The Federal Employees Retirement System (FERS) is a retirement calculation system that allows federal employees to calculate all available sources of retirement income to develop a full retirement picture. Under FERS, federal employees can calculate their individual retirement income based on number of years worked, age at retirement and three highest annual salaries earned. Under special law enforcement guidelines, agents are allowed to retire at age 50 as long as they have 20 years of federal law enforcement service, or at any age with 25 years of federal law enforcement service. Military service can count toward retirement benefits. Additionally, this benefit is adjusted to include a cost-of-living allowance.
Thrift Savings Plan
The federal Thrift Savings Plan is the equivalent of the civilian 401(k) plan. Federal employees are allowed to invest money on a pre-tax basis into a variety of investment options depending on the person's needs and goals. The government also contributes up to 1 percent of the employee’s annual salary to the individual employee account. Employees must meet certain guidelines to be considered vested, at which time the funds deposited by the government cannot be withdrawn but fully become part of the employee’s compensation package.
Additionally, the thrift savings plan is considered a portal benefit, meaning that the employee can choose to roll over the funds into another tax-free retirement account should they leave the federal government, even if they are not vested.
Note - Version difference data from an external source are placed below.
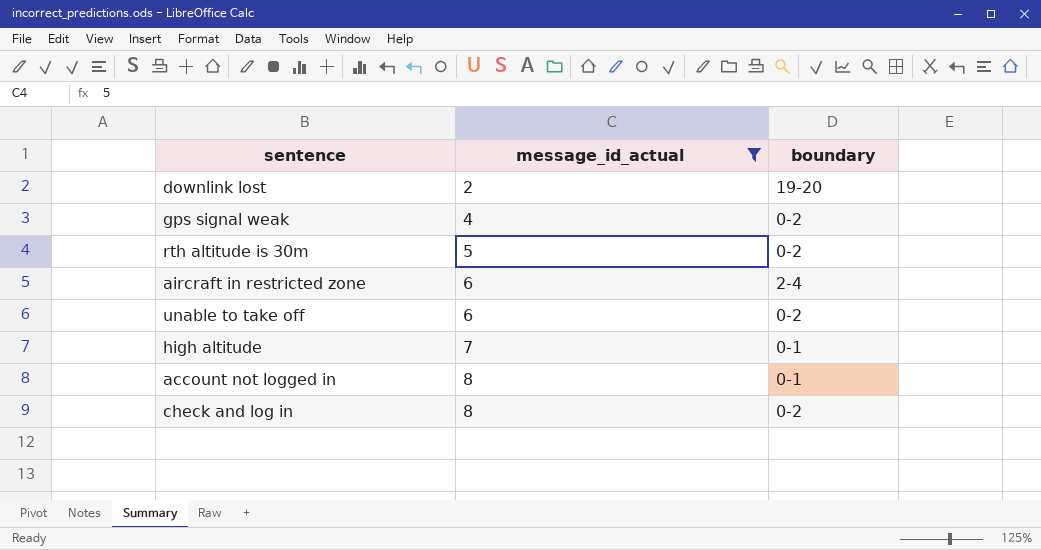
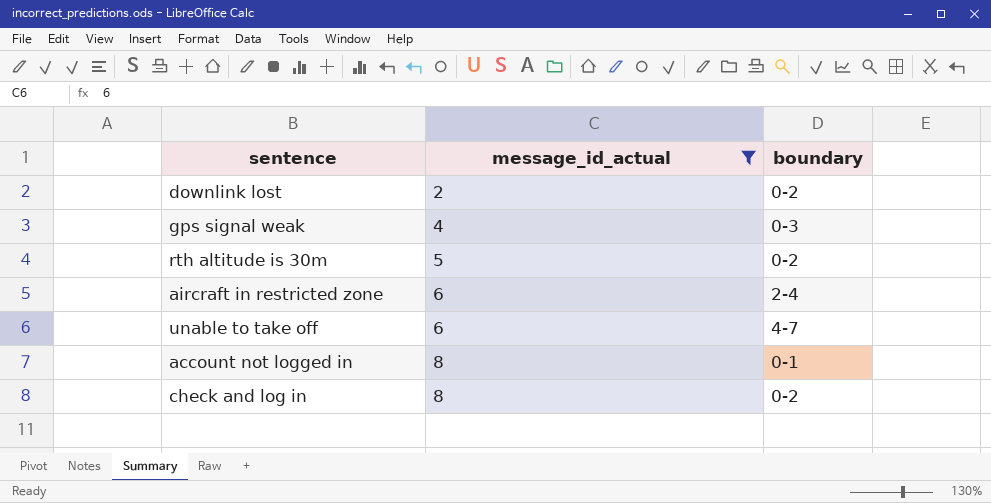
row high altitude: 7 | 0-1 -> none
downlink lost | boundary: 19-20 -> 0-2
gps signal weak | boundary: 0-2 -> 0-3
unable to take off | boundary: 0-2 -> 4-7

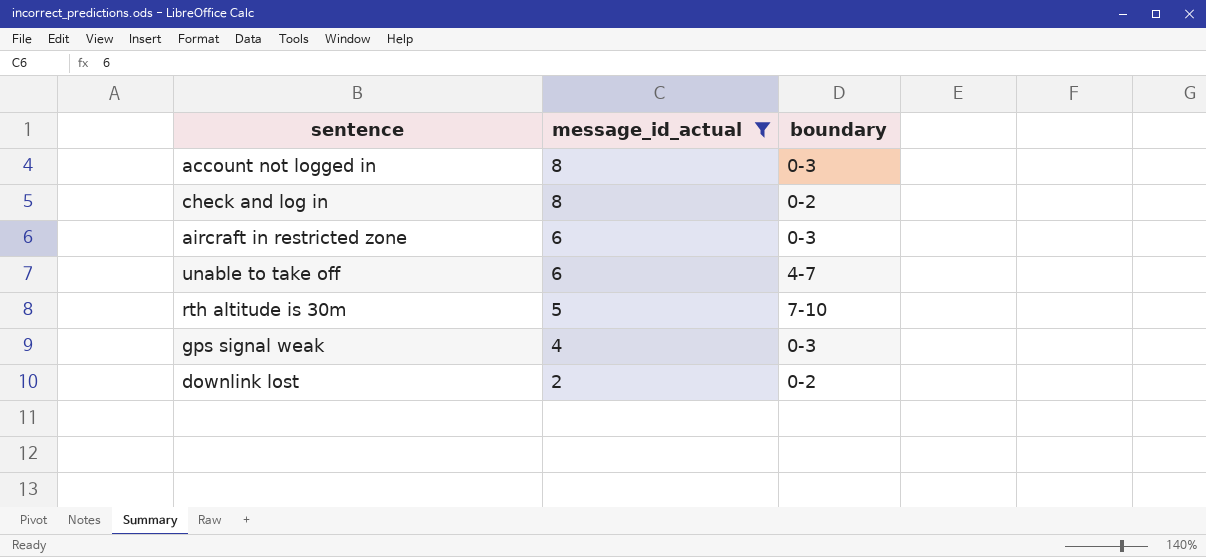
row order: message_id_actual ascending -> message_id_actual descending
account not logged in | boundary: 0-1 -> 0-3
aircraft in restricted zone | boundary: 2-4 -> 0-3
rth altitude is 30m | boundary: 0-2 -> 7-10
All federal employees hired after 1984 contribute into Social Security at the same rate as those who work in the civilian market. Likewise, the federal government contributes an amount equal to the employee contribution. Upon retirement, federal employees are eligible to draw Social Security in addition to other benefits.
Retirees are eligible for coverage under the Federal Employees Health Benefits (FEHB) Program, Federal Employees' Group Life Insurance (FEGLI) Program, and the Federal Employees Dental and Vision Insurance Program (FEDVIP). Retirees should consult with a retirement specialist to select the packages that best fit their specific needs and goals.